По поводу основного сюжета возражать было трудно, поскольку мой коллега был доказательный. К тому же покровителей авторитета из больших кабинетов видели многие. Оспорен был всего один эпизод – финал репортажа, где мой коллега трогательно скорбел о старушке, умершей в тот же день в доме престарелых поселка Дербышки. Ее смерти никто не заметил и за ее гробом никто не шел.
Горкомовские функционеры не поленились, проверили, умерла ли старушка в названном доме престарелых, и узнали, что это чистый авторский вымысел.
Помнится, в городе активно обсуждали вовсе не похороны, а ту старушку. Над нами откровенно подшучивали, а в постановлении редакции было указано на недостоверную информацию.
Разводитесь — дайте объявление в газету
Воспоминания о первой моей редакции воскрешают некоторые реалии того времени. Например, редакционные летучки, когда на них присутствовал первый секретарь Кинель-Черкасского райкома КПСС. Если не ошибаюсь, фамилия его была Бардин.
В жизни мне часто приходилось близко общаться с партработниками и чиновниками крупного ранга – и как журналисту, и как секретарю парторганизации редакции. Бывало, приводила в пример его умение разговаривать с журналистами без командных ноток, с уважением и пониманием редакционных проблем.
Кстати, в жизни более не припомню случая, чтобы главный учредитель газеты приходил почти на каждую летучку и таким образом, почти на равных, принимал участие в составлении плана публикаций на предстоящую неделю. Как большое событие помню приход в редакцию «Вечерней Казани» Рево Рамазановича Идиатуллина, в ту пору председателя Казанского горисполкома. Нами руководили в основном из далеких кабинетов.
В памяти остались какие-то мало связанные между собой события и факты. Например, необыкновенно красивые, с густой сединой волосы Эльвиры Николаевны Соколовой, сменившей Зборомирского на редакторском посту; долгие разговоры с коллегой Степановым, первым поэтом, которого я знала и который зарабатывал на жизнь в редакции. Как звали его, не помню, кем он работал, не помню. Помню, что был ПОЭТ. Он читал стихи о любимой, и я понять никак не могла, как его жена – редакционная машинистка – мирится с тем, что посвящены они другой женщине.
Еще вспоминаются объявления о разводах, которые мы в большом количестве публиковали на последней полосе.
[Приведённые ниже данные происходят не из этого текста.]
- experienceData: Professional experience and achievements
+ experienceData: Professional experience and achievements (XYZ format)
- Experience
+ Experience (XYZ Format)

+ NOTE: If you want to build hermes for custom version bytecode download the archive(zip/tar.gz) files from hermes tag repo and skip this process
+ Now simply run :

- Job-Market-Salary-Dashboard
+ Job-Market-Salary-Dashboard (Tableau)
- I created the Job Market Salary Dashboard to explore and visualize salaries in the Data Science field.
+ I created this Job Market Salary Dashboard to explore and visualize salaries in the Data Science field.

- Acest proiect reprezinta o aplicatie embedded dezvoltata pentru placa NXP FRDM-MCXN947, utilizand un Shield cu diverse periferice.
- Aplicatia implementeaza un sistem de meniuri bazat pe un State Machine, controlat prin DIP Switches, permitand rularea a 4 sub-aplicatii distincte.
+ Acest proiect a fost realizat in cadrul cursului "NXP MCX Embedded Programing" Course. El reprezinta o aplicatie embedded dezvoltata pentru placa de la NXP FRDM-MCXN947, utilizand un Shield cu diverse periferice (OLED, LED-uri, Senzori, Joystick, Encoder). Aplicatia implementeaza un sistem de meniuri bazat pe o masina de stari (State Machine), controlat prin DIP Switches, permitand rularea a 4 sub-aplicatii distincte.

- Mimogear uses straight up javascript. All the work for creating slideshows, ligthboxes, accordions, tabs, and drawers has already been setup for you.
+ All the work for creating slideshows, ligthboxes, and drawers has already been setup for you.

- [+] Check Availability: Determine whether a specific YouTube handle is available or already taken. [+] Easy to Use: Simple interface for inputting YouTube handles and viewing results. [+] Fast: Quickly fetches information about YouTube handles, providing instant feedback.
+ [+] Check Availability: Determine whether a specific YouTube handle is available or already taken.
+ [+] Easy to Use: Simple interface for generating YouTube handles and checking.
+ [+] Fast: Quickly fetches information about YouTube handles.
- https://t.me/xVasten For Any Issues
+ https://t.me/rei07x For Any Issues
Сейчас мало кто внятно объяснит, зачем их печатали, но тогда ни один суд не брал заявление о разводе, если супруги не предъявляли квитанцию об оплате и текст газетного объявления.
Когда «Трудовая жизнь» снова разделилась на две газеты – городскую и районную, выбирать место работы мне не пришлось, поскольку в то время я уже приняла решение уехать в Казань. Захотелось жить в большом городе.
Почему-то нет связных воспоминаний о редакционной жизни. Наверное, слишком молода тогда была и в голове было много другого. Еще меньше могу сказать о газете того времени, хотя проработала в ней до 18 июня 1965 года с перерывом на вступительные экзамены в Казанский государственный университет.
Я поступила на отделение журналистики, поскольку к тому времени уже не видела для себя другой профессии. Так велико было влияние Венидима Антоновича Зельникова.
Снимок студенческих лет.Фото Николая Седова
Раньше, когда бывала в Отрадном, обязательно заходила в редакцию и типографию. До тех пор, пока там работали знакомые люди…
Газетчиком проработала практически всю жизнь, прошла по всем ступеням нашего трудного ремесла – от литсотрудника до главного редактора.
P.S. К сожалению, у меня нет ни одного снимка времен моей первой редакции.